Guinée Equatoriale : Droit minier et pétrolier

Sur le Droit Minier

La Loi n°09/2006 en date du 3 novembre 2006 détermine les règles de droit applicable en matière minière en Guinée Equatoriale.

Cette Loi s’applique à toute activité individuelle ou collective en relation avec les opérations minières, et en particulier l’exploration, la prospection et l’exploitation des ressources minières.

Les concessions sont accordées par le Ministre chargé des Mines, de l’Industrie et de l’Energie, suivant un modèle faisant partie intégrante de la Loi Equato-guinéenne.

La durée initiale d’un contrat de concession est de 3 ans ; il peut être renouvelé par période d’un an. Les contrats de prospection sont limités à 2 ans avec un renouvellement annuel.

Enfin, les contrats d’exploitation et de production minière sont d’une durée maximale de 20 ans. L’exploitant d’une activité minière est exempté d’impôt sur le revenu au cours des trois premières années de production.

L’exploitant est également tenu du paiement de différents droits :

– 1 USD par hectare pour tous les minerais s’agissant d’un contrat d’exploration ;

– 2,5 USD par hectare et par an s’agissant d’un contrat de prospection ;

– 5 USD par hectare et par an pour l’exploitation ou la production minière.

Le Ministre détermine par ailleurs pour les licences d’exploitation le montant dû en prenant en considération le type de matériel, le site à exploiter et la surface concernée ; les royalties sont dues dès la première année de production.

Sur le Droit Pétrolier

La Loi n°08/2006 du 3 novembre 2006 réglemente le secteur des hydrocarbures en Guinée Equatoriale.

Chaque contrat d’exploitation doit être approuvé par le Ministre en charge des hydrocarbures.
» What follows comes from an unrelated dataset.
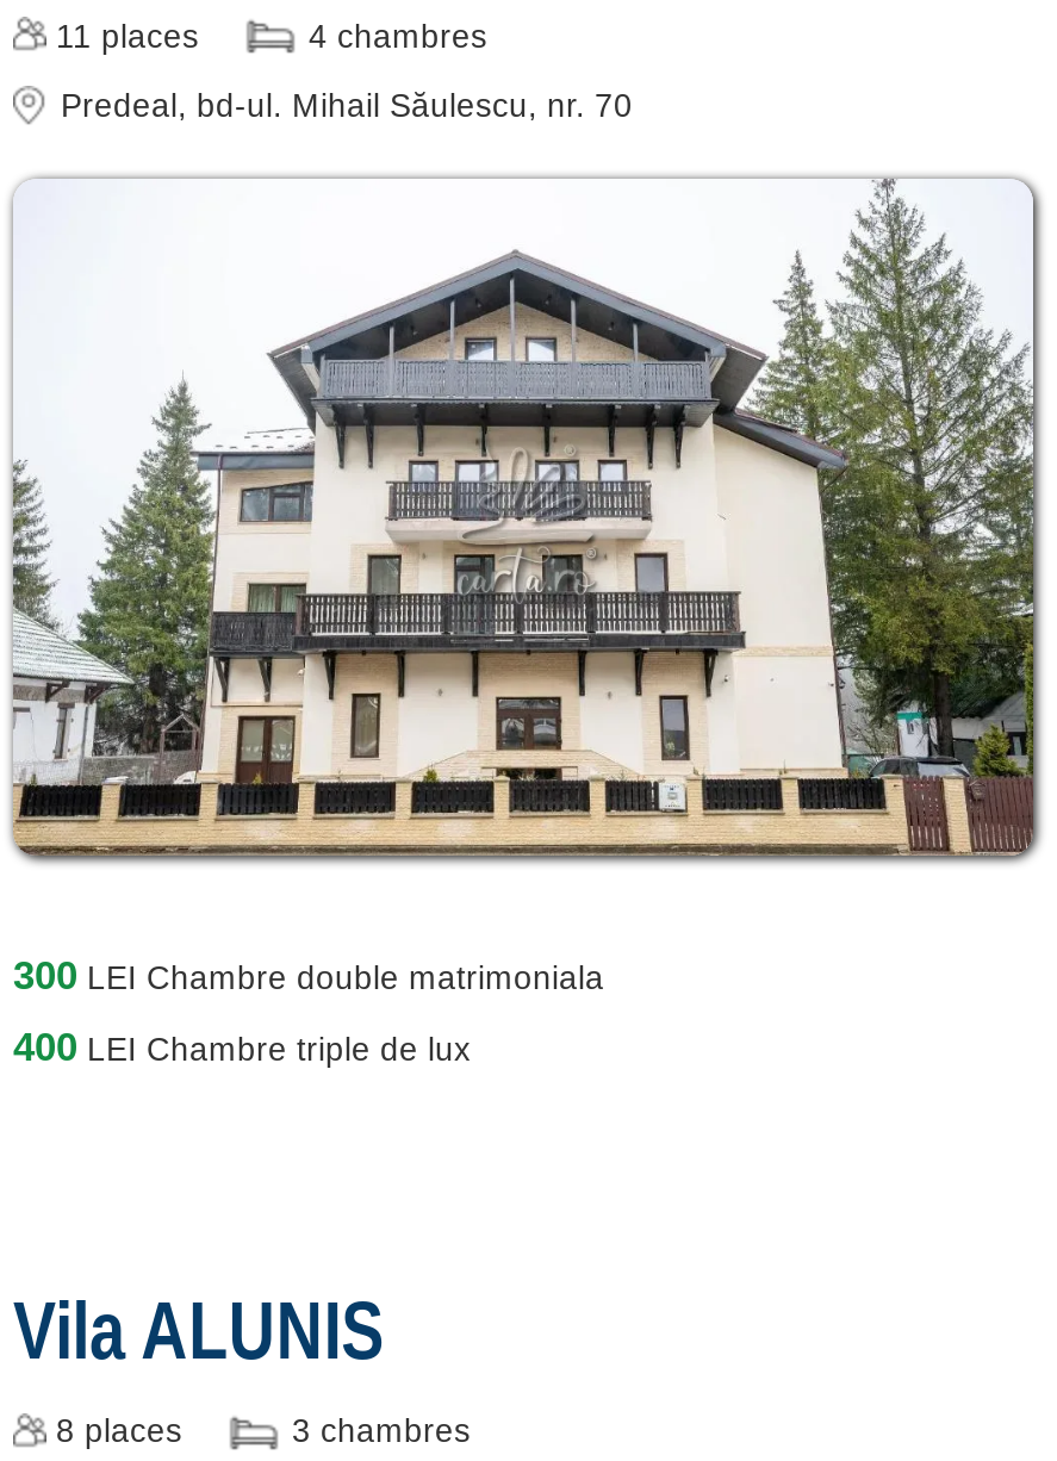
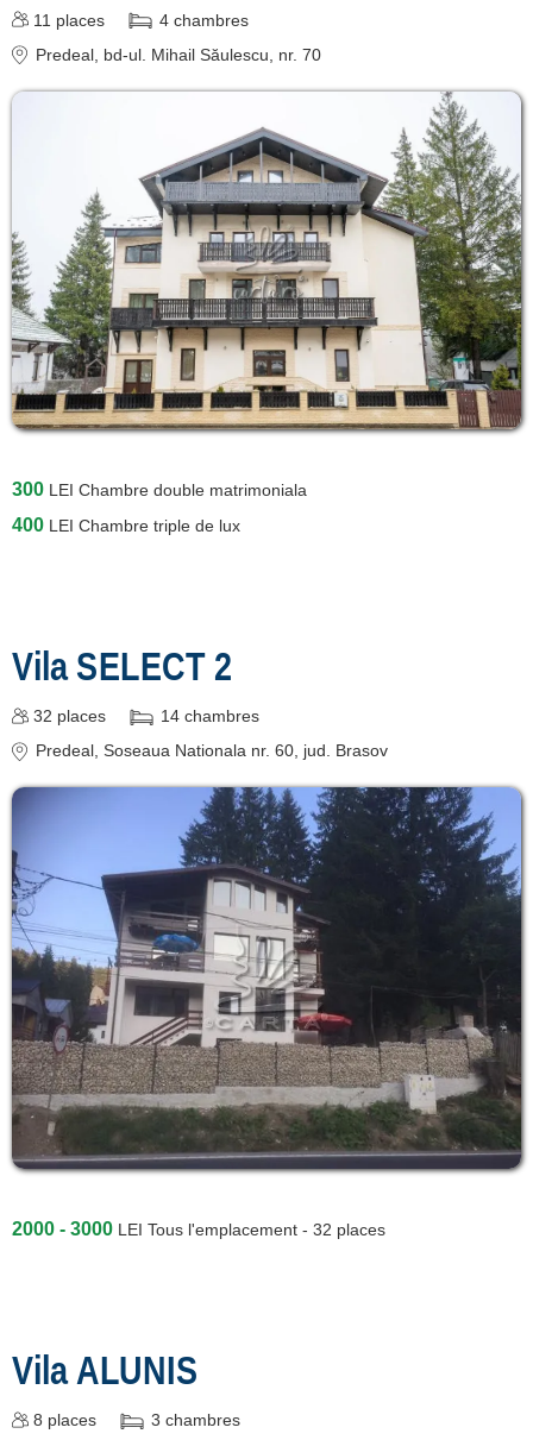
none -> [10,785,526,1239] [image] | 2000 - 3000 LEI Tous l'emplacement - 32 places
none -> [12,644,388,760] Vila SELECT 2 | 32 places | 14 chambres | Predeal, Soseaua Nationala nr. 60, jud. Brasov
De même, l’activité de raffinage et de commercialisation est soumise à la délivrance d’une licence ministérielle.

L’activité d’approvisionnement, de transport et de distribution est réservée à l’Etat qui peut accorder des licences d’exploitation. En revanche, une autorisation doit être obtenue pour les activités liées à l’approvisionnement et au transport d’hydrocarbures.

L’exploitant est assujetti à une taxe sur la surface utilisée dans le cadre de l’exploitation pétrolière, sur le personnel expatrié et sur les bénéfices des sociétés.

De manière générale, les royalties sont déterminées en fonction du taux de production prévu au contrat avec un montant minimum de 13%.

La Loi dispose enfin qu’en cas d’expropriation, une compensation sera due pour les pertes et dommages occasionnés directement par l’expropriation, en tenant compte de la valeur de production que l’exploitant pouvait attendre jusqu’à la fin de son contrat.